Já os Moscatéis espumantes têm, normalmente, menos álcool (em torno de 8%), mas contêm mais açúcar residual, o que diminui sua possibilidade de harmonização, afinal não se começa uma refeição com os doces.
Tintos versáteis
Os vinhos brancos são, infelizmente, menos apreciados pelos brasileiros do que suas possibilidades enogastronômicas dão a conhecer. Perfeitos para acompanhar os peixes e frutos do mar (principalmente os de preparações mais simples), como é de conhecimento geral, eles também fazem bonito com as carnes brancas como frango, peru ou até mesmo o lombo de porco. O sommelier Ney Freitas, do restaurante Barbacoa em São Paulo, reforça que, mesmo na churrascaria onde trabalha, os brancos têm espaço: “Brancos aromáticos, como os da uva Gewürztraminer ou Viognier, por exemplo, vão muito bem com carnes leves temperadas e é claro que não podemos esquecer da combinação maravilhosa de ostras com o Sauvignon Blanc ou de massas ou carnes com molho branco com um Chardonnay amadeirado”, explica.
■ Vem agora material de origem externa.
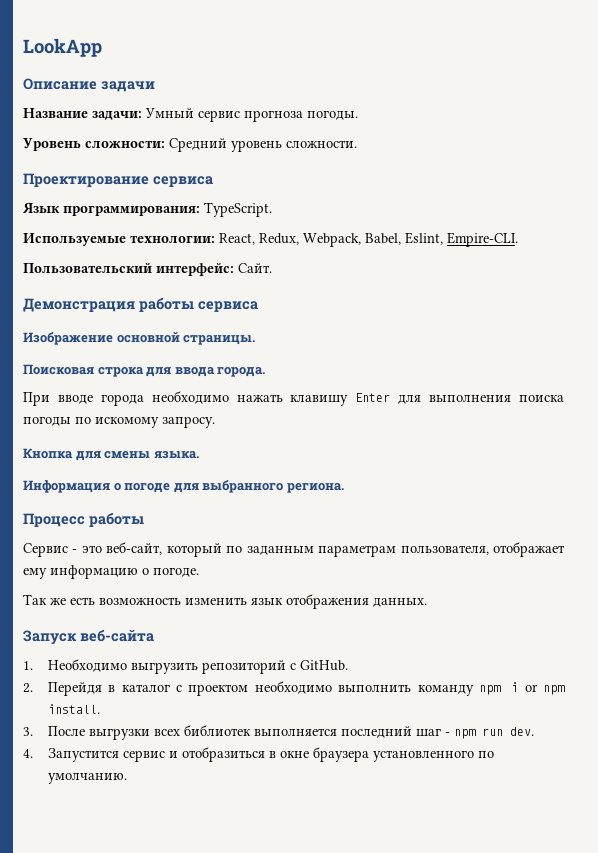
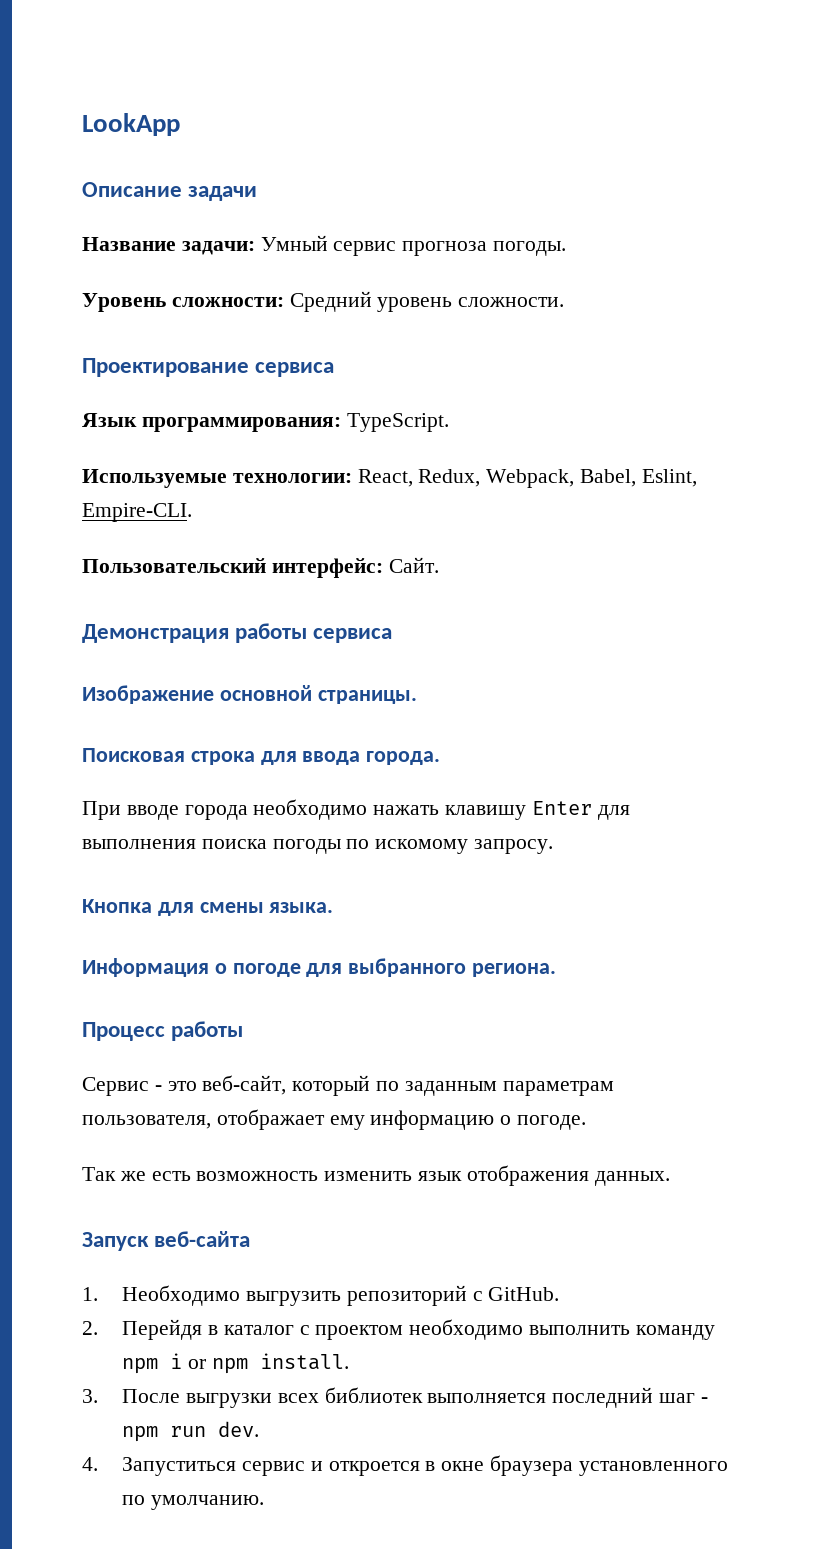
[47,748,119,762] Запустится -> [122,1457,237,1476] Запуститься
[181,747,265,762] отобразиться -> [328,1461,420,1476] откроется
Já o churrasco do final de semana pode começar bem com um Merlot mais leve, com pouca passagem por madeira, se a escolha forem as carnes na brasa sem muita gordura. Ney explica que um pouco de madeira nesses vinhos vai combinar perfeitamente com o toque defumado, esfumaçado do churrasco. Mas quando as carnes tiverem mais gordura, o vinho precisará ter mais corpo e taninos: “Daí vale a pena escolher um vinho italiano da uva Sangiovese ou uma combinação de uvas ou um francês simples da região de Bordeaux, que vai casar muito bem com o mix de carnes em geral servida no churrasco caseiro”, revela o sommelier, completando que, caso as carnes sejam bastante gordurosas, como a picanha, a costela de vaca ou o cupim, vale tentar um Tannat, com seus taninos potentes que limpam parte da gordura do palato.
Para o dia a dia, no entanto, pode-se escolher vinhos da uva Syrah do Novo Mundo (Austrália, Chile, Argentina, Brasil etc), com suas frutas negras e especiarias para combinar com pratos vegetarianos, com carnes assadas e molhos; ou Cabernet Sauvignon não muito envelhecidos para escoltar massas com molhos vermelhos (aqui também cabem alguns Chardonnay, numa combinação ousada e feliz), e Carménères chilenos simples para a pizza. Vinhos portugueses com misturas de várias uvas típicas podem ser maravilhosos com cozidos e assados, além, é claro do bacalhau e da carne de porco bem temperada.
Como a harmonização é uma experiência sensorial complexa, é preciso prestar atenção às combinações que fazemos não apenas em ocasiões especiais, mas também para valorizar o dia a dia sem gastar muito e sem abdicar do prazer de um bom vinho.